= Exercise description =
Locate every line below that contains the word "shipping" and copy it.

= Collected data =

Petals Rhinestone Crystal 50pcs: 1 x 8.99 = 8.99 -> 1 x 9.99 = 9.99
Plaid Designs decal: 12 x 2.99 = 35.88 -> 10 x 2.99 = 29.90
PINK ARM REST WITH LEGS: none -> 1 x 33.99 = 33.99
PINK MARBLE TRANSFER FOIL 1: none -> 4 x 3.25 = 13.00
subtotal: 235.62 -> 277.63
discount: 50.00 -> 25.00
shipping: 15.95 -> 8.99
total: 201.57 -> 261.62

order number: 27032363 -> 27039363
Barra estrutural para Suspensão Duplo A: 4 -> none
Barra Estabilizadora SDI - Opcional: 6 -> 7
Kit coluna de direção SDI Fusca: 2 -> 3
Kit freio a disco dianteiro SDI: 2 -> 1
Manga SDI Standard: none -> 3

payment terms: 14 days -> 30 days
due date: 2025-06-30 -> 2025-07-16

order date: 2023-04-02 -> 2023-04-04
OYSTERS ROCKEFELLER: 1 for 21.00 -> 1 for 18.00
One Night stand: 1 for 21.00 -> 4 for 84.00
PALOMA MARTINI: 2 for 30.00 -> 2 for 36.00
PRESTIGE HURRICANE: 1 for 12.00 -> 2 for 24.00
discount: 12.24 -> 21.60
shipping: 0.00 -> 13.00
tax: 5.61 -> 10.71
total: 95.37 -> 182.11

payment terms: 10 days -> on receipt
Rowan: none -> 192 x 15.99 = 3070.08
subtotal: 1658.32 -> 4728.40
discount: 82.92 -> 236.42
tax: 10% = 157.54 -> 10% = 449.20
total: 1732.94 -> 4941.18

= Reply =
shipping: 15.95 -> 8.99
shipping: 0.00 -> 13.00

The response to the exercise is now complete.